## Work required
Transcribe exactly, and without pictures, only the lines from the one bearing "Chanel Flap Bag" through the final line of the data below.

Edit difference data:
===============
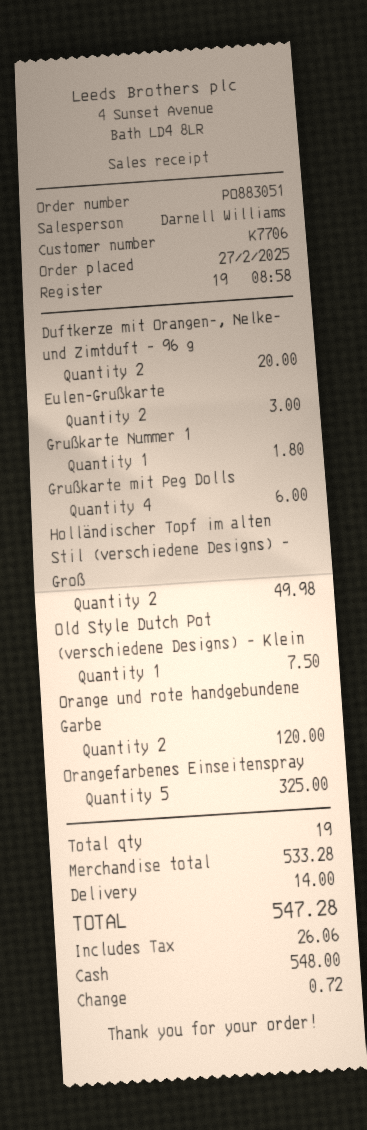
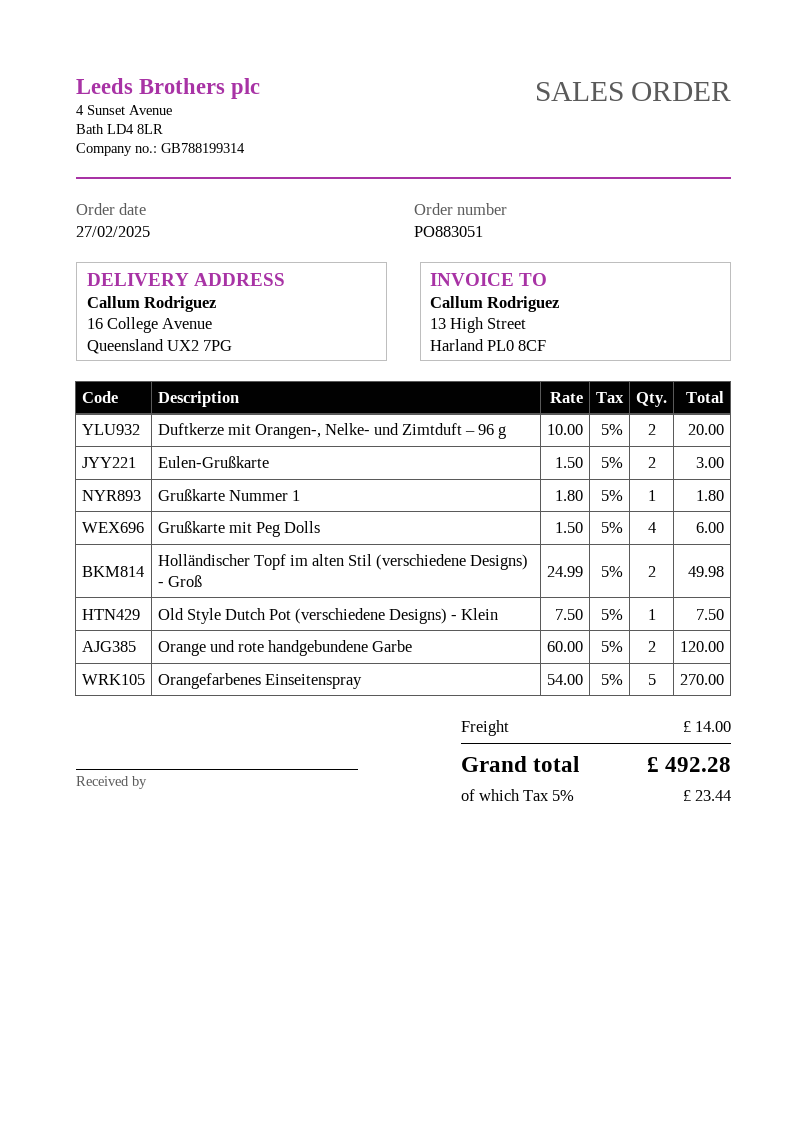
Orangefarbenes Einseitenspray: 5 for 325.00 -> 5 for 270.00
tax: 26.06 -> 23.44
total: 547.28 -> 492.28

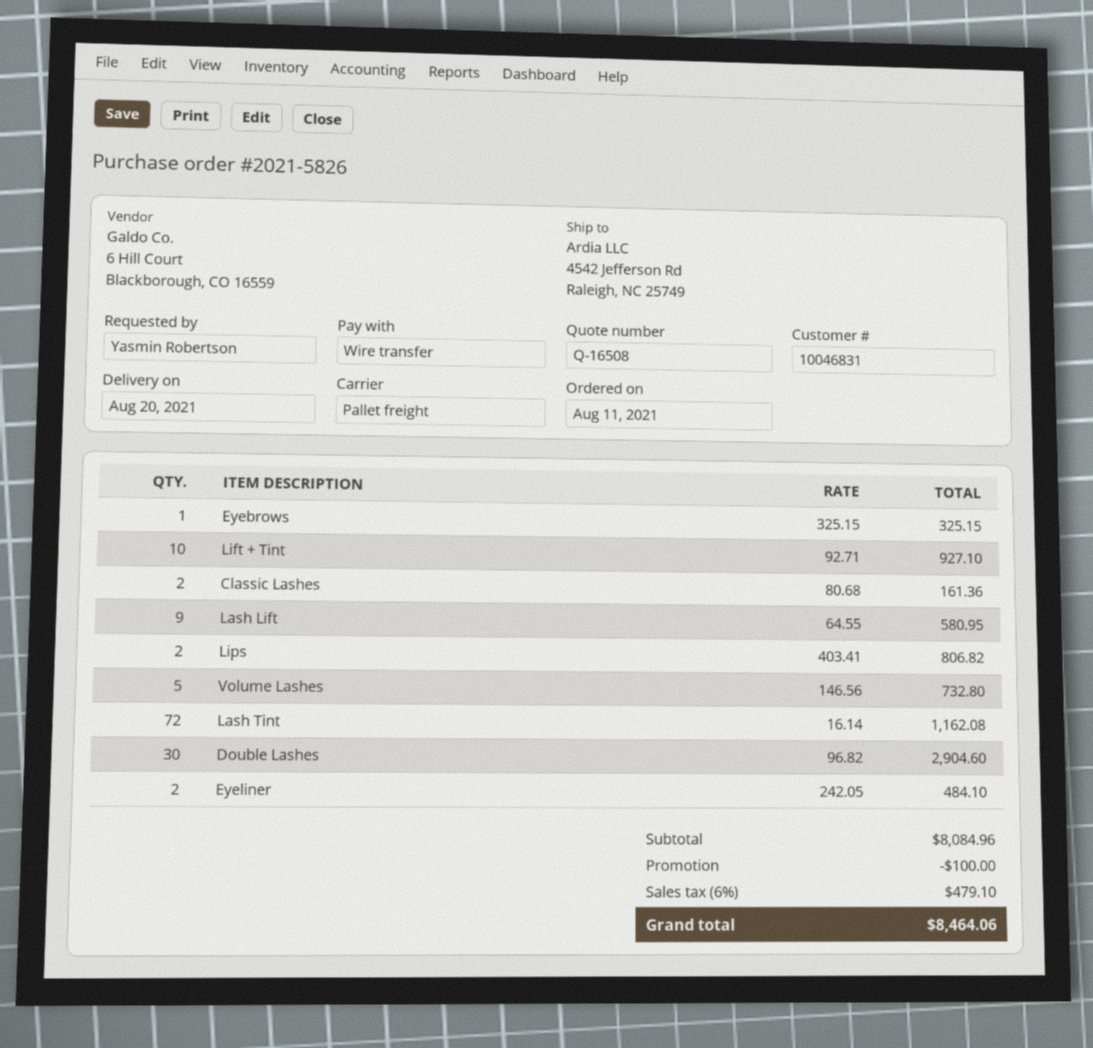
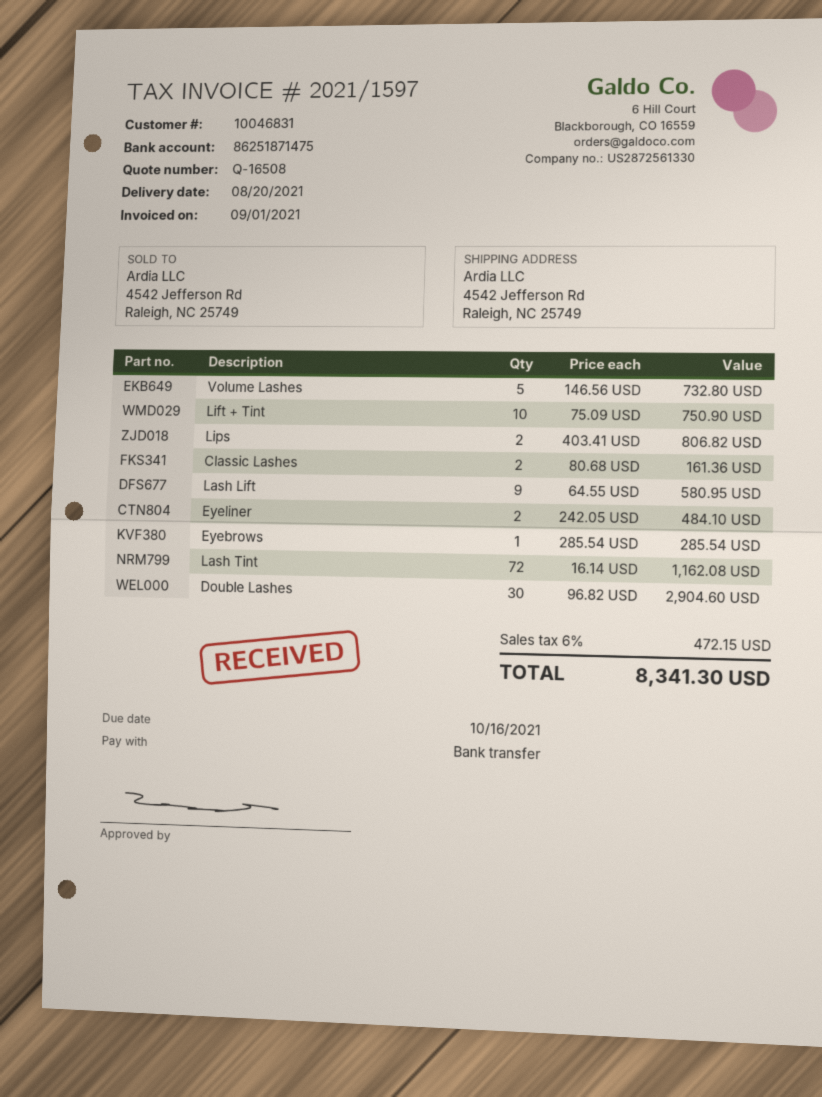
Eyebrows: 1 x 325.15 = 325.15 -> 1 x 285.54 = 285.54
Lift + Tint: 10 x 92.71 = 927.10 -> 10 x 75.09 = 750.90
discount: 100.00 -> none
tax: 6% = 479.10 -> 6% = 472.15
total: 8464.06 -> 8341.30

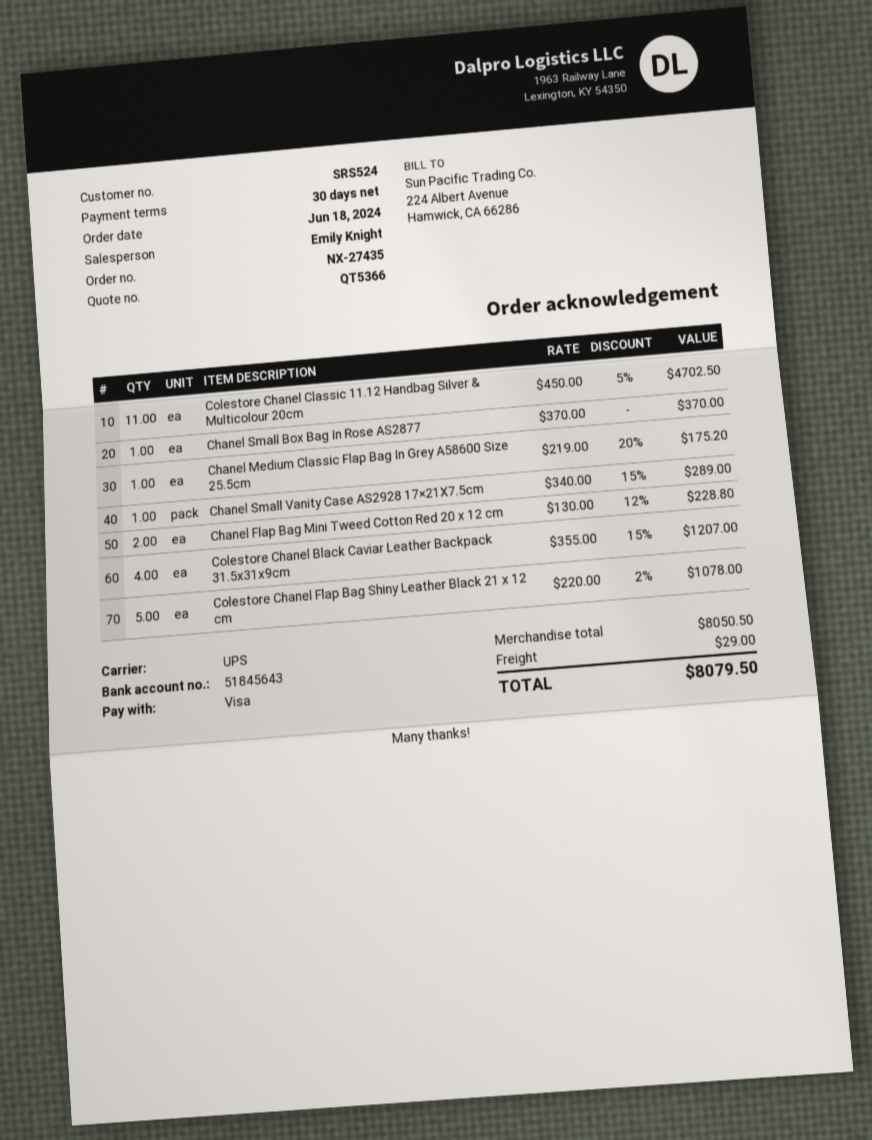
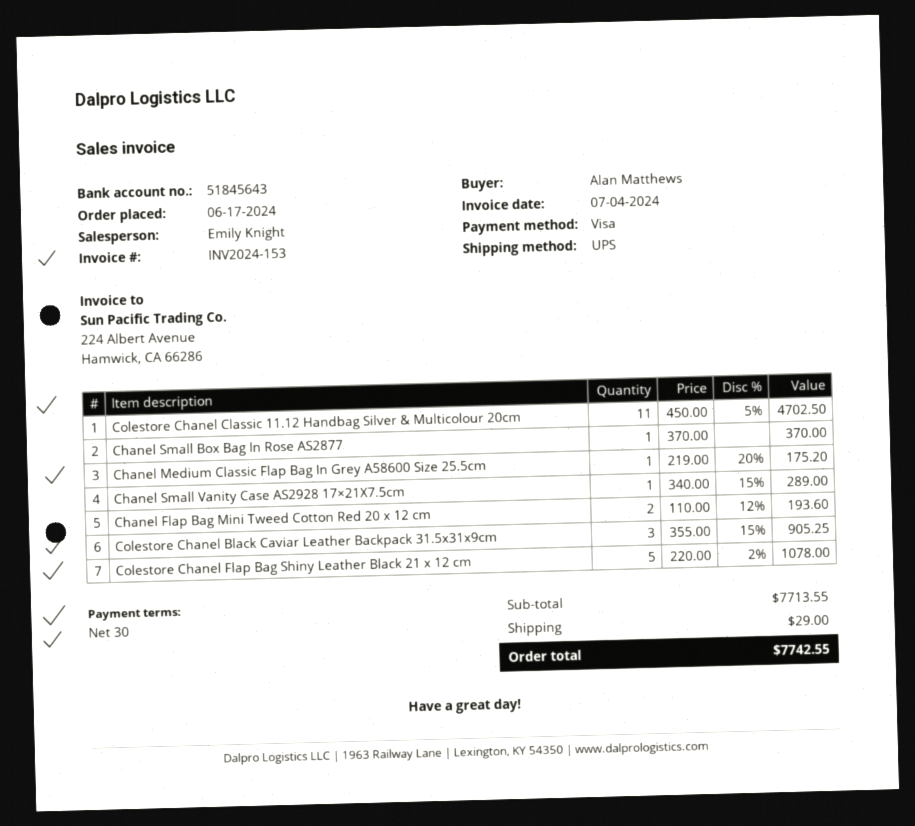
order date: 2024-06-18 -> 2024-06-17
Chanel Flap Bag Mini Tweed Cotton Red 20 x 12 cm: 2 x 130.00 - 12% = 228.80 -> 2 x 110.00 - 12% = 193.60
Colestore Chanel Black Caviar Leather Backpack 31.5x31x9cm: 4 x 355.00 - 15% = 1207.00 -> 3 x 355.00 - 15% = 905.25
subtotal: 8050.50 -> 7713.55
total: 8079.50 -> 7742.55

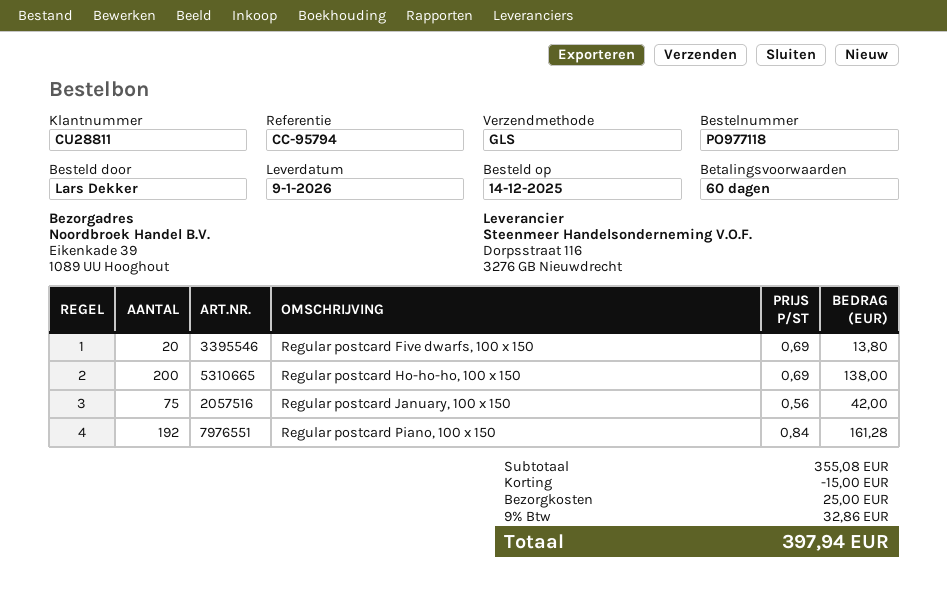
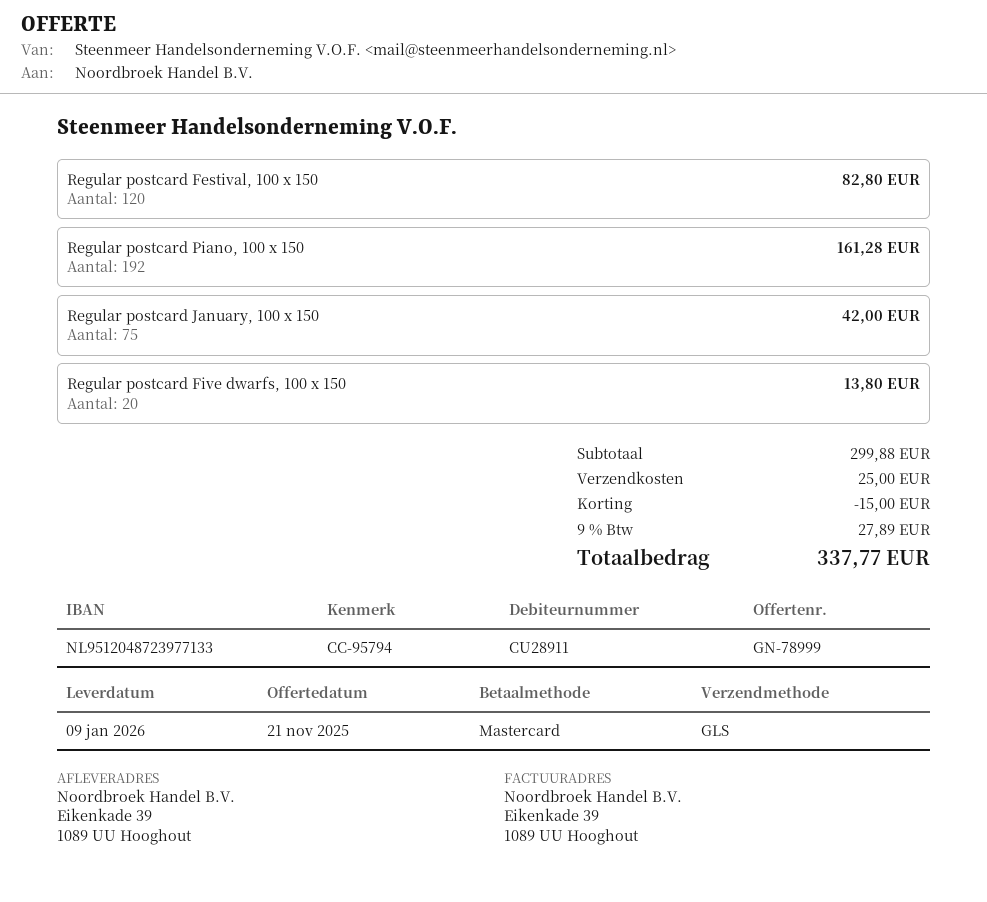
customer number: CU28811 -> CU28911
Regular postcard Ho-ho-ho, 100 x 150: 200 for 138.00 -> none
Regular postcard Festival, 100 x 150: none -> 120 for 82.80
subtotal: 355.08 -> 299.88
tax: 9% = 32.86 -> 9% = 27.89
total: 397.94 -> 337.77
===============
## Response box
Chanel Flap Bag Mini Tweed Cotton Red 20 x 12 cm: 2 x 130.00 - 12% = 228.80 -> 2 x 110.00 - 12% = 193.60
Colestore Chanel Black Caviar Leather Backpack 31.5x31x9cm: 4 x 355.00 - 15% = 1207.00 -> 3 x 355.00 - 15% = 905.25
subtotal: 8050.50 -> 7713.55
total: 8079.50 -> 7742.55

customer number: CU28811 -> CU28911
Regular postcard Ho-ho-ho, 100 x 150: 200 for 138.00 -> none
Regular postcard Festival, 100 x 150: none -> 120 for 82.80
subtotal: 355.08 -> 299.88
tax: 9% = 32.86 -> 9% = 27.89
total: 397.94 -> 337.77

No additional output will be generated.